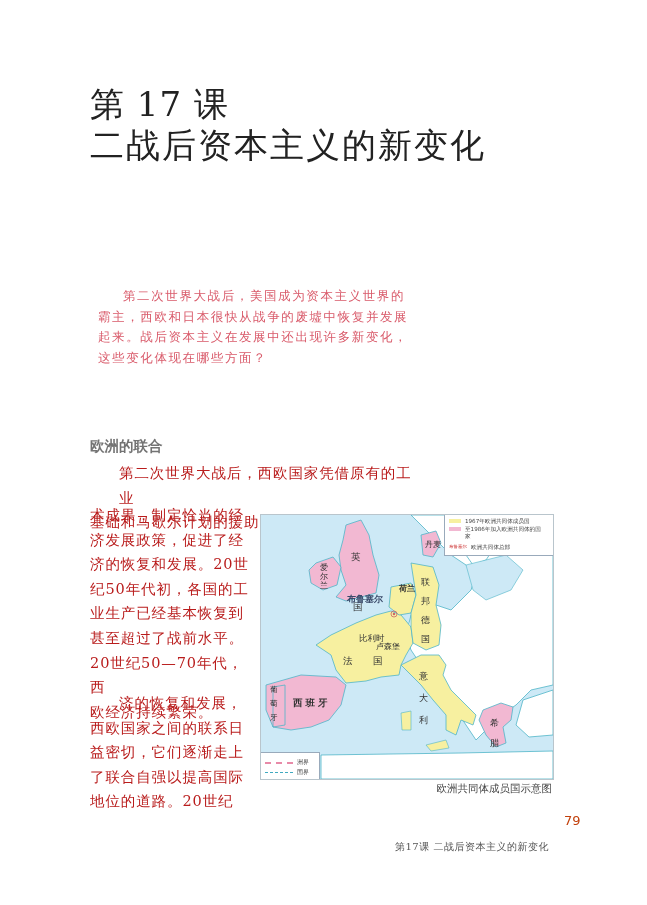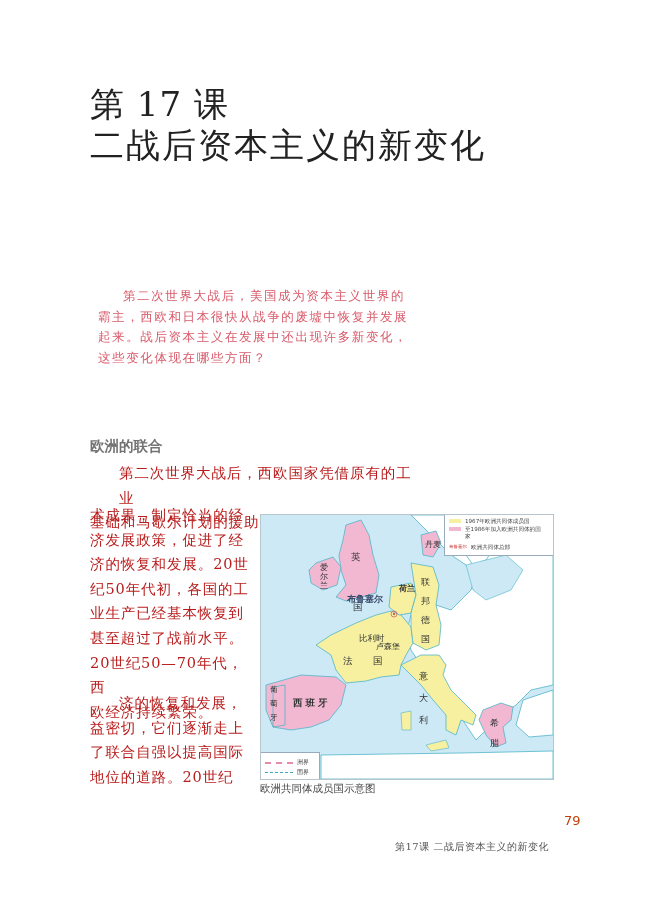--- a/index.html
+++ b/index.html
@@ -16,21 +16,21 @@
   .p1 { left:90px; top:461px; width:328px; }
   .p1 .indent { padding-left:2em; }
   .p1-side { left:90px; top:503px; width:166px; }
   .p2 { left:90px; top:691px; width:166px; }
   .map-wrap { left:260px; top:514px; width:292px; height:264px; border:1px solid #b9c5cc; overflow:hidden; background:#cde9f6; }
   .legend { position:absolute; right:0; top:0; width:108px; height:40px; background:#fff; border-left:1px solid #9ab; border-bottom:1px solid #9ab; font-family:"DejaVu Sans",sans-serif; font-size:5.6px; color:#444; }
   .legend .row { position:absolute; left:4px; display:flex; align-items:flex-start; }
   .legend .sw { width:12px; height:4px; margin-right:4px; margin-top:1px; }
   .legend2 { position:absolute; left:0; bottom:0; width:58px; height:26px; background:#fff; border-top:1px solid #9ab; border-right:1px solid #9ab; font-family:"DejaVu Sans",sans-serif; font-size:6px; color:#444; }
   .map-label { position:absolute; font-family:"DejaVu Sans",sans-serif; font-size:9.5px; color:#333; }
-  .caption { left:260px; top:782px; width:292px; text-align:left; font-size:10.5px; color:#444; }
+  .caption { left:260px; top:782px; width:292px; text-align:right; font-size:10.5px; color:#444; }
   .footer { left:395px; top:816px; font-size:10px; color:#555; letter-spacing:0.5px;margin-top:24px; }
   .page-num { left:564px; top:813px; font-family:"DejaVu Sans","Liberation Sans",sans-serif; font-size:13px; color:#c2410c; }
 </style>
 </head>
 <body>
 
 <div class="abs lesson-num">第 17 课</div>
 <div class="abs lesson-title">二战后资本主义的新变化</div>
 
 <div class="abs intro">第二次世界大战后，美国成为资本主义世界的霸主，西欧和日本很快从战争的废墟中恢复并发展起来。战后资本主义在发展中还出现许多新变化，这些变化体现在哪些方面？</div>
@@ -48,20 +48,21 @@
   <div>济的恢复和发展。20世</div>
   <div>纪50年代初，各国的工</div>
   <div>业生产已经基本恢复到</div>
   <div>甚至超过了战前水平。</div>
   <div>20世纪50—70年代，西</div>
   <div>欧经济持续繁荣。</div>
 </div>
 
 <div class="abs body-text p2">
   <div style="padding-left:2em">济的恢复和发展，</div>
+  <div>西欧国家之间的联系日</div>
   <div>益密切，它们逐渐走上</div>
   <div>了联合自强以提高国际</div>
   <div>地位的道路。20世纪</div>
 </div>
 
 <div class="abs map-wrap">
   <svg width="292" height="264" viewBox="0 0 292 264">
 
     <path d="M150 0 L292 0 L292 170 L270 175 L255 190 L240 200 L225 215 L215 225 L205 210 L195 195 L185 180 L180 170 L170 160 L160 150 L150 135 L145 120 L150 100 L160 95 L175 90 L190 95 L200 85 L210 75 L215 60 L205 50 L190 40 L180 30 L170 20 L160 10 Z" fill="#ffffff" stroke="#4fb5c8" stroke-width="0.8"></path>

**About this task**
Word for word, output the whole listing, but not its pictures.

**Solved problem**
--- a/index.html
+++ b/index.html
@@ -16,21 +16,21 @@
   .p1 { left:90px; top:461px; width:328px; }
   .p1 .indent { padding-left:2em; }
   .p1-side { left:90px; top:503px; width:166px; }
   .p2 { left:90px; top:691px; width:166px; }
   .map-wrap { left:260px; top:514px; width:292px; height:264px; border:1px solid #b9c5cc; overflow:hidden; background:#cde9f6; }
   .legend { position:absolute; right:0; top:0; width:108px; height:40px; background:#fff; border-left:1px solid #9ab; border-bottom:1px solid #9ab; font-family:"DejaVu Sans",sans-serif; font-size:5.6px; color:#444; }
   .legend .row { position:absolute; left:4px; display:flex; align-items:flex-start; }
   .legend .sw { width:12px; height:4px; margin-right:4px; margin-top:1px; }
   .legend2 { position:absolute; left:0; bottom:0; width:58px; height:26px; background:#fff; border-top:1px solid #9ab; border-right:1px solid #9ab; font-family:"DejaVu Sans",sans-serif; font-size:6px; color:#444; }
   .map-label { position:absolute; font-family:"DejaVu Sans",sans-serif; font-size:9.5px; color:#333; }
-  .caption { left:260px; top:782px; width:292px; text-align:left; font-size:10.5px; color:#444; }
+  .caption { left:260px; top:782px; width:292px; text-align:right; font-size:10.5px; color:#444; }
   .footer { left:395px; top:816px; font-size:10px; color:#555; letter-spacing:0.5px;margin-top:24px; }
   .page-num { left:564px; top:813px; font-family:"DejaVu Sans","Liberation Sans",sans-serif; font-size:13px; color:#c2410c; }
 </style>
 </head>
 <body>
 
 <div class="abs lesson-num">第 17 课</div>
 <div class="abs lesson-title">二战后资本主义的新变化</div>
 
 <div class="abs intro">第二次世界大战后，美国成为资本主义世界的霸主，西欧和日本很快从战争的废墟中恢复并发展起来。战后资本主义在发展中还出现许多新变化，这些变化体现在哪些方面？</div>
@@ -48,20 +48,21 @@
   <div>济的恢复和发展。20世</div>
   <div>纪50年代初，各国的工</div>
   <div>业生产已经基本恢复到</div>
   <div>甚至超过了战前水平。</div>
   <div>20世纪50—70年代，西</div>
   <div>欧经济持续繁荣。</div>
 </div>
 
 <div class="abs body-text p2">
   <div style="padding-left:2em">济的恢复和发展，</div>
+  <div>西欧国家之间的联系日</div>
   <div>益密切，它们逐渐走上</div>
   <div>了联合自强以提高国际</div>
   <div>地位的道路。20世纪</div>
 </div>
 
 <div class="abs map-wrap">
   <svg width="292" height="264" viewBox="0 0 292 264">
 
     <path d="M150 0 L292 0 L292 170 L270 175 L255 190 L240 200 L225 215 L215 225 L205 210 L195 195 L185 180 L180 170 L170 160 L160 150 L150 135 L145 120 L150 100 L160 95 L175 90 L190 95 L200 85 L210 75 L215 60 L205 50 L190 40 L180 30 L170 20 L160 10 Z" fill="#ffffff" stroke="#4fb5c8" stroke-width="0.8"></path>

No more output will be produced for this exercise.